I am trying to write a batch gradient decent function in r in to use on a training and test set of data. So far I have the below code. However, when I run it, it only prints out the last parameters and the iteration it ran. I would like to store each iteration, test error and be able to visualise the cost convergence process. I am not sure where to put or how to incorporate the code into the function below.
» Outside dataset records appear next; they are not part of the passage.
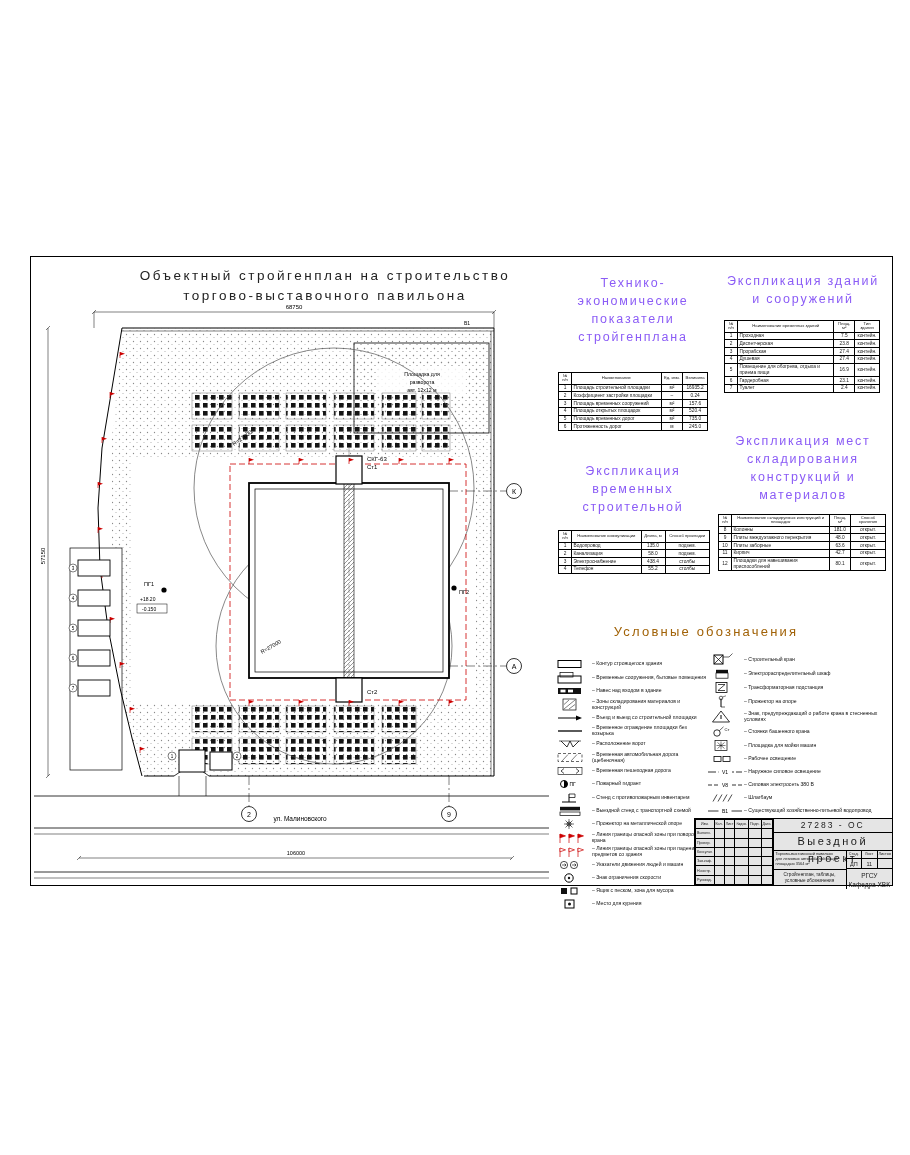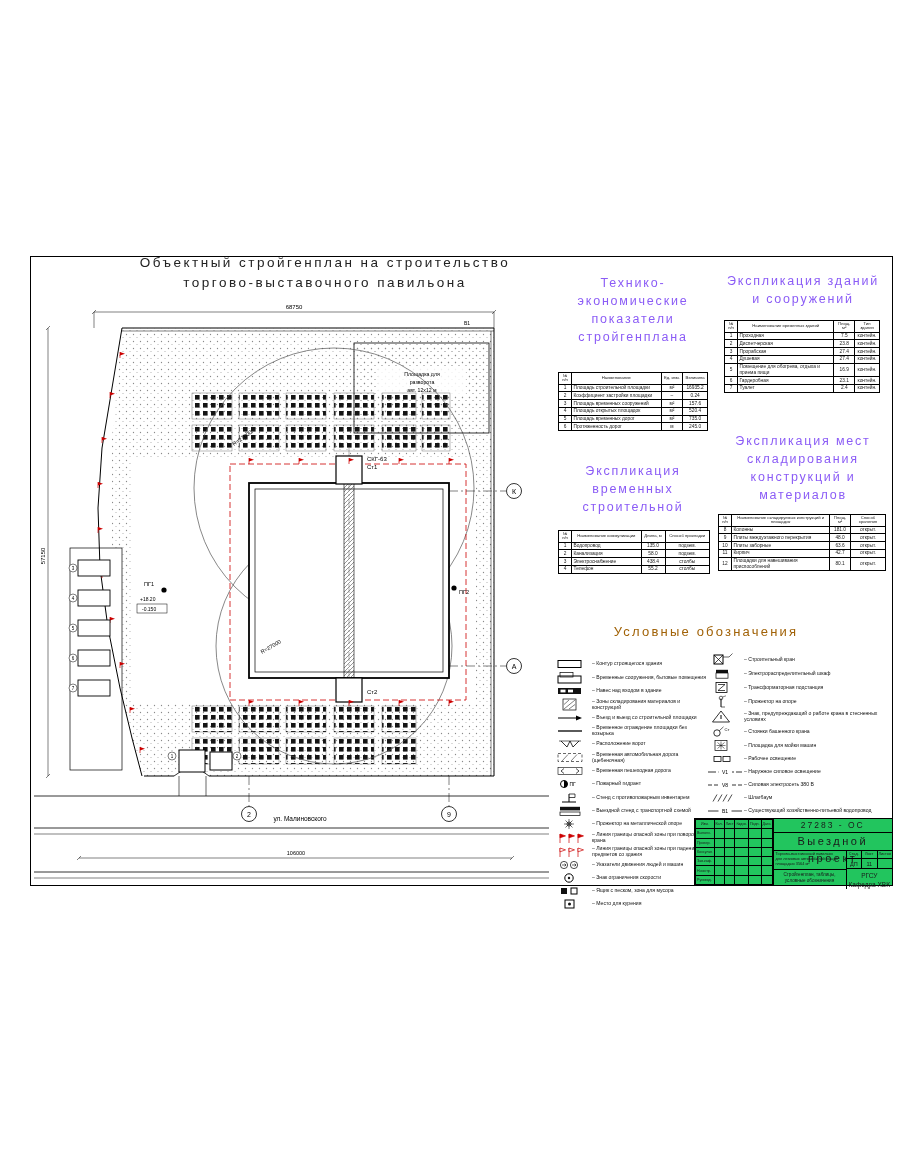--- a/index.html
+++ b/index.html
@@ -1,34 +1,34 @@
 <!DOCTYPE html>
 <html><head>
 <meta charset="utf-8">
 <style>
   html,body{margin:0;padding:0;background:#fff;}
   body{width:910px;height:1155px;position:relative;font-family:"Liberation Sans",sans-serif;color:#1a1a1a;}
   .abs{position:absolute;}
   .frame{left:30px;top:256px;width:861px;height:628px;border:1.6px solid #000;}
   .pre{white-space:pre-line;}
-  .plan-title{left:88px;top:253px;width:474px;text-align:center;font-size:13.5px;letter-spacing:2.5px;line-height:1.5;color:#222;}
+  .plan-title{left:88px;top:266px;width:474px;text-align:center;font-size:13.5px;letter-spacing:2.5px;line-height:1.5;color:#222;}
   .h-big{font-size:12.5px;letter-spacing:1.8px;text-align:center;line-height:1.45;color:#8b5cf6;}
   .h-legend{font-size:13px;letter-spacing:2.2px;text-align:center;color:#a16207;}
   table.dtab{border-collapse:collapse;width:100%;}
   table.dtab th,table.dtab td{border:0.6px solid #000;padding:0.5px 1.5px;font-weight:normal;vertical-align:middle;}
   table.dtab th{font-size:4.2px;text-align:center;line-height:1.15;}
   table.dtab td{font-size:4.8px;line-height:1.2;}
   table.dtab td:first-child{text-align:center;width:9px;}
   table.dtab td:nth-child(3),table.dtab td:nth-child(4){text-align:center;white-space:nowrap;}
   .lg-col{display:flex;flex-direction:column;gap:1px;}
   .lg-row{display:flex;align-items:center;min-height:10px;}
   .lg-sym{flex:0 0 36px;display:flex;justify-content:flex-start;align-items:center;}
   .lg-lbl{font-size:5.1px;line-height:1.15;color:#111;}
   .lg-lbl::before{content:"– ";}
-  .stamp{left:694px;top:818px;width:199px;height:68px;border:1.4px solid #000;display:flex;box-sizing:border-box;background:#22c55e;}
+  .stamp{left:694px;top:818px;width:199px;height:68px;border:1.4px solid #000;display:flex;box-sizing:border-box;background:#e5e5e5;}
   .sig{flex:0 0 62px;border-right:1px solid #000;}
   table.sigt{border-collapse:collapse;width:100%;height:100%;}
   table.sigt th,table.sigt td{border:0.5px solid #000;font-size:3.6px;font-weight:normal;padding:0 1px;white-space:nowrap;}
   .st-right{flex:1;display:flex;flex-direction:column;}
   .st-doc{height:13px;border-bottom:1px solid #000;text-align:center;font-size:8.5px;letter-spacing:2px;line-height:13px;}
   .st-proj{height:17px;border-bottom:1px solid #000;text-align:center;font-size:11px;letter-spacing:2.5px;line-height:17px;}
   .st-low{flex:1;display:flex;}
   .st-obj{flex:0 0 72px;border-right:1px solid #000;display:flex;flex-direction:column;}
   .st-objtext{flex:1;font-size:3.9px;line-height:1.25;padding:1px 2px;border-bottom:1px solid #000;}
   .st-sheetname{flex:1;font-size:4.6px;line-height:1.3;padding:2px;text-align:center;}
GradD <- function(x, y, alpha = 0.006, epsilon = 10^-10){
iter <- 0
i <- 0
x <- cbind(rep(1, nrow(x)), x)
theta <- matrix(c(1,1), ncol(x), 1)
cost <- (1/(2*nrow(x)))* t(x%*% theta - y) %*% (x %*% theta - y)
delta <- 1
while (delta > epsilon){
i <- i + 1
theta <- theta - (alpha / nrow(x)) * (t(x) %*% (x %*% theta - y))
cval <- (1/(2*nrow(x))) * t(x %*% theta - y) %*% (x %*% theta - y)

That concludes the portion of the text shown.